Ce témoignage vient compléter celui de Rochus Misch : J'étais garde du corps d'Hitler 1940-1945, lequel qualifie Heinz Linge de «personnage arrogant, peu sympathique et ambitieux désirant à tout prix devenir chef de notre commando».

Est-ce tout concernant la Seconde Guerre mondiale ?

Non. En 2023, j'ai lu un ouvrage concernant La mort de Rudolf Hess racontée par son fils. Curieusement, je ne m'étais jamais intéressé à ce dauphin d'Adolf Hitler qui est parti, au péril de sa vie, en Angleterre dans la nuit du 10 au 11 mai 1941, pour négocier la paix avec Churchill…

Il échouera - hélas - et passera, dans la foulée, 46 ans de sa vie dans une solitude carcérale inhumaine et que l'histoire officielle met volontairement de côté car s'il avait raconté sa mission, les décisions que le Reich aurait pu prendre pour sauver la paix, les anglo-saxons auraient peut-être été tenus pour responsables de la Seconde Guerre mondiale…
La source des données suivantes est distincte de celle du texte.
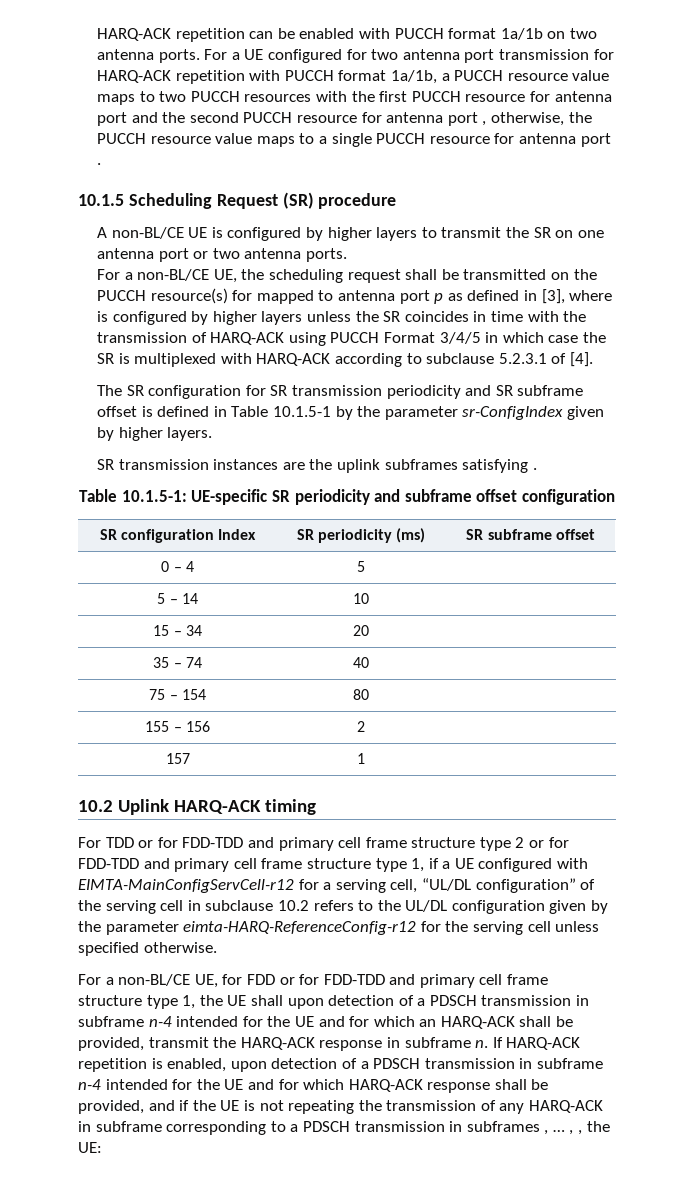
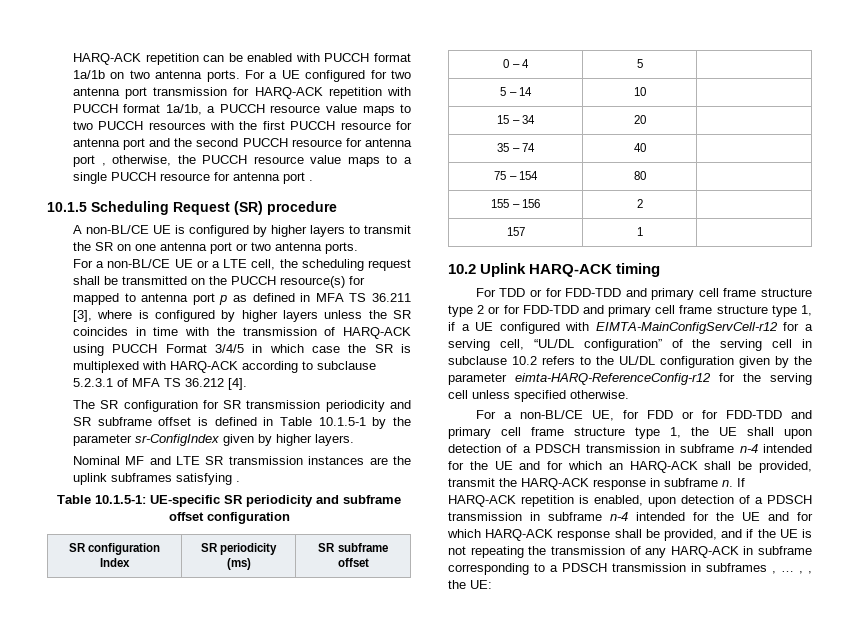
- For a non-BL/CE UE, the scheduling request shall be transmitted on the PUCCH resource(s) for mapped to antenna port p as defined in [3], where is configured by higher layers unless the SR coincides in time with the transmission of HARQ-ACK using PUCCH Format 3/4/5 in which case the SR is multiplexed with HARQ-ACK according to subclause 5.2.3.1 of [4].
+ For a non-BL/CE UE or a LTE cell, the scheduling request shall be transmitted on the PUCCH resource(s) for mapped to antenna port p as defined in MFA TS 36.211 [3], where is configured by higher layers unless the SR coincides in time with the transmission of HARQ-ACK using PUCCH Format 3/4/5 in which case the SR is multiplexed with HARQ-ACK according to subclause 5.2.3.1 of MFA TS 36.212 [4].
- SR transmission instances are the uplink subframes satisfying .
+ Nominal MF and LTE SR transmission instances are the uplink subframes satisfying .

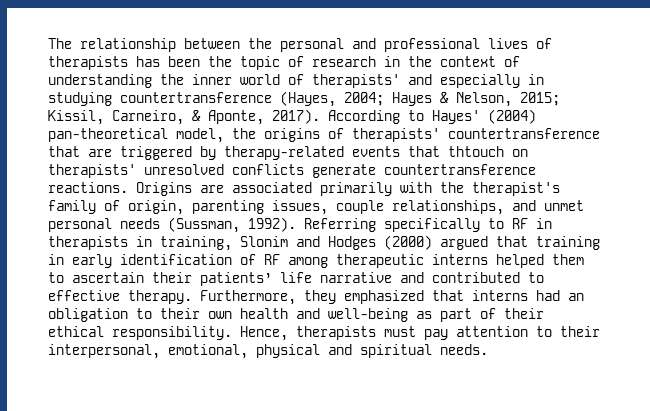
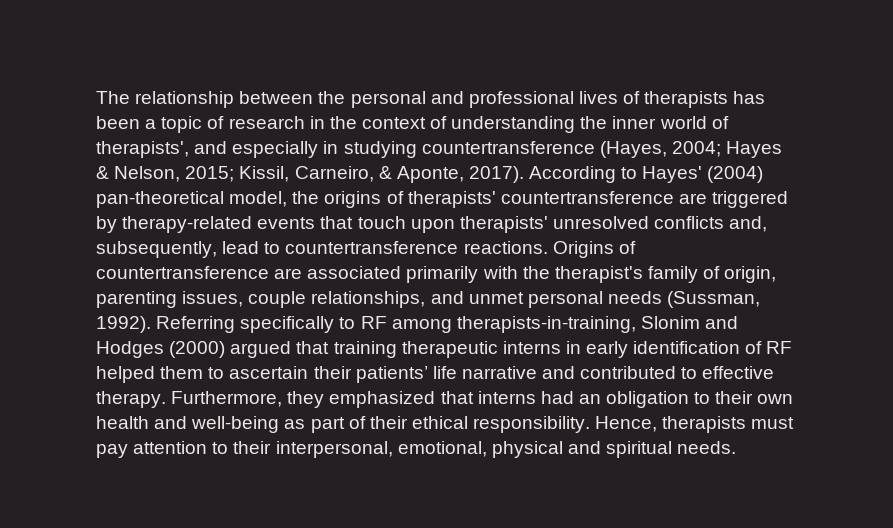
- The relationship between the personal and professional lives of therapists has been the topic of research in the context of understanding the inner world of therapists' and especially in studying countertransference (Hayes, 2004; Hayes & Nelson, 2015; Kissil, Carneiro, & Aponte, 2017).
+ The relationship between the personal and professional lives of therapists has been a topic of research in the context of understanding the inner world of therapists', and especially in studying countertransference (Hayes, 2004; Hayes & Nelson, 2015; Kissil, Carneiro, & Aponte, 2017).
- According to Hayes' (2004) pan-theoretical model, the origins of therapists' countertransference that are triggered by therapy-related events that thtouch on therapists' unresolved conflicts generate countertransference reactions.
+ According to Hayes' (2004) pan-theoretical model, the origins of therapists' countertransference are triggered by therapy-related events that touch upon therapists' unresolved conflicts and, subsequently, lead to countertransference reactions.
- Origins are associated primarily with the therapist's family of origin, parenting issues, couple relationships, and unmet personal needs (Sussman, 1992).
+ Origins of countertransference are associated primarily with the therapist's family of origin, parenting issues, couple relationships, and unmet personal needs (Sussman, 1992).
- Referring specifically to RF in therapists in training, Slonim and Hodges (2000) argued that training in early identification of RF among therapeutic interns helped them to ascertain their patients’ life narrative and contributed to effective therapy.
+ Referring specifically to RF among therapists-in-training, Slonim and Hodges (2000) argued that training therapeutic interns in early identification of RF helped them to ascertain their patients’ life narrative and contributed to effective therapy.

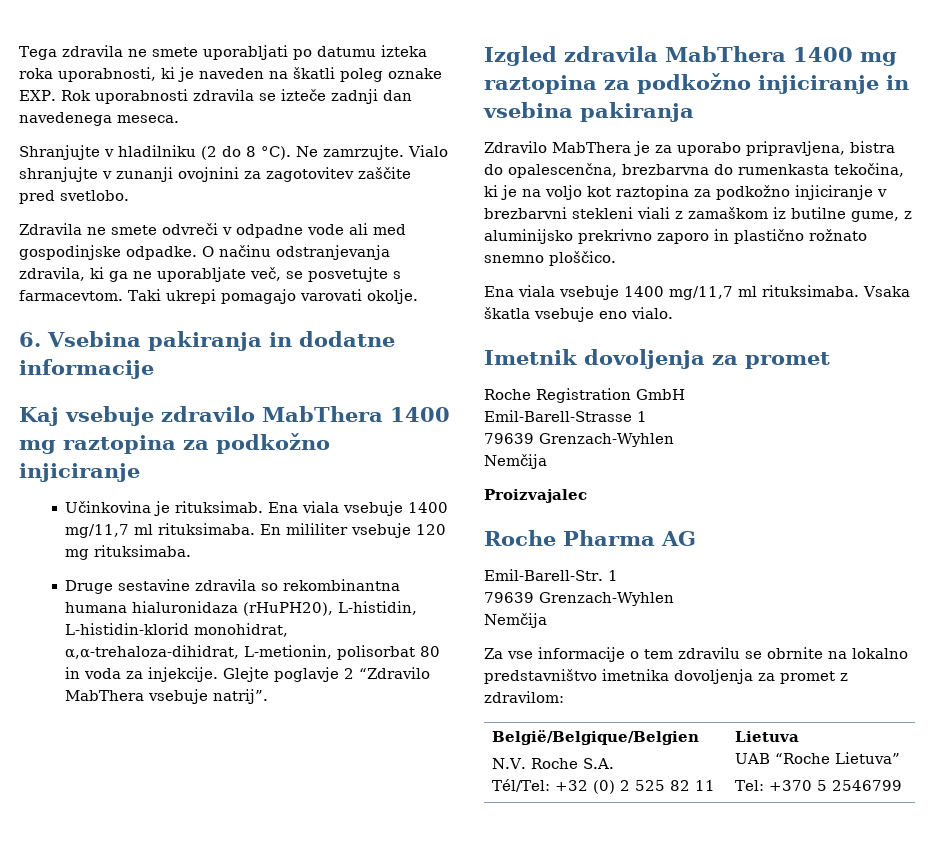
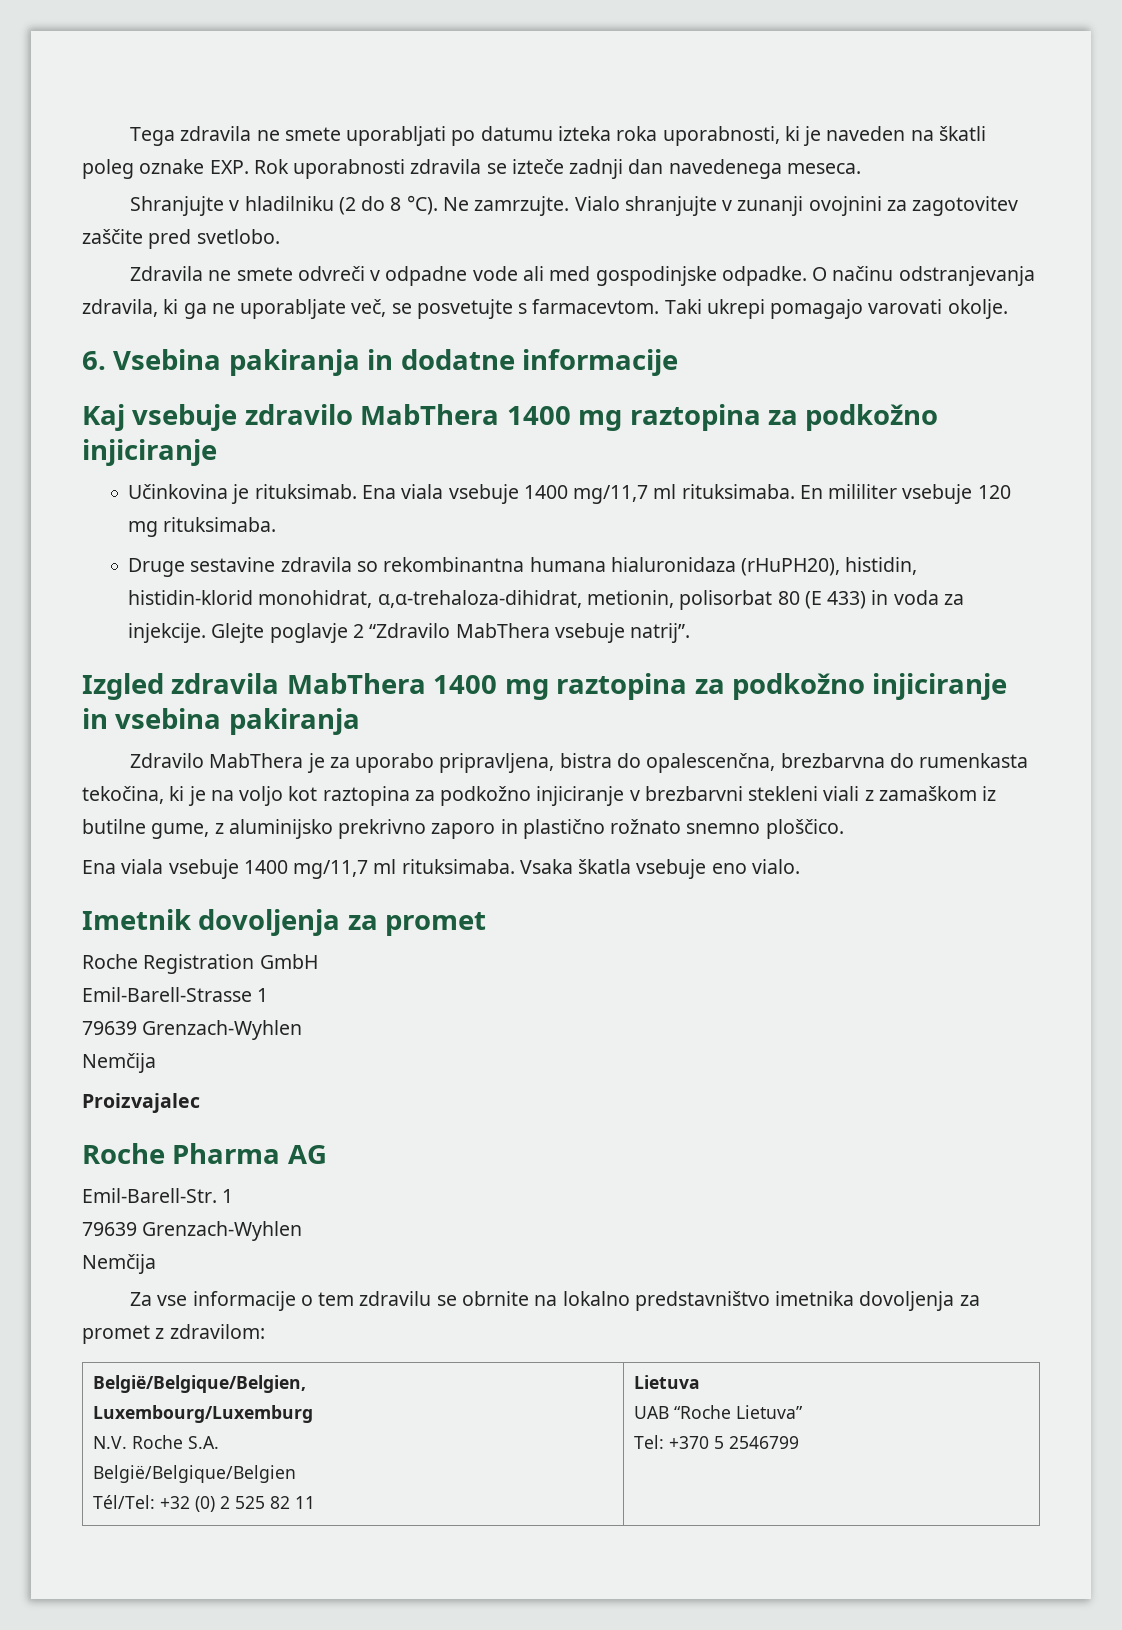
- Druge sestavine zdravila so rekombinantna humana hialuronidaza (rHuPH20), L-histidin, L-histidin-klorid monohidrat, α,α-trehaloza-dihidrat, L-metionin, polisorbat 80 in voda za injekcije.
+ Druge sestavine zdravila so rekombinantna humana hialuronidaza (rHuPH20), histidin, histidin-klorid monohidrat, α,α-trehaloza-dihidrat, metionin, polisorbat 80 (E 433) in voda za injekcije.
+ België/Belgique/Belgien,
+ Luxembourg/Luxemburg
+ N.V. Roche S.A.
  België/Belgique/Belgien
- N.V. Roche S.A.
Cette histoire n'est pas nette de chez Nette...

Hess est mort en 1987, peu de temps après que Gorbatchev eut donné son autorisation pour sa libération… Cause officielle de cette mort : suicide. Mais nous ne sommes pas obligés de croire la version officielle. Surtout quand on a lu l'ouvrage précité…

Je suis intimement persuadé que les Anglais redoutaient le témoignage de Rudolf Hess qui, quoi qu'en pense du national-socialisme, fut une sorte de héros…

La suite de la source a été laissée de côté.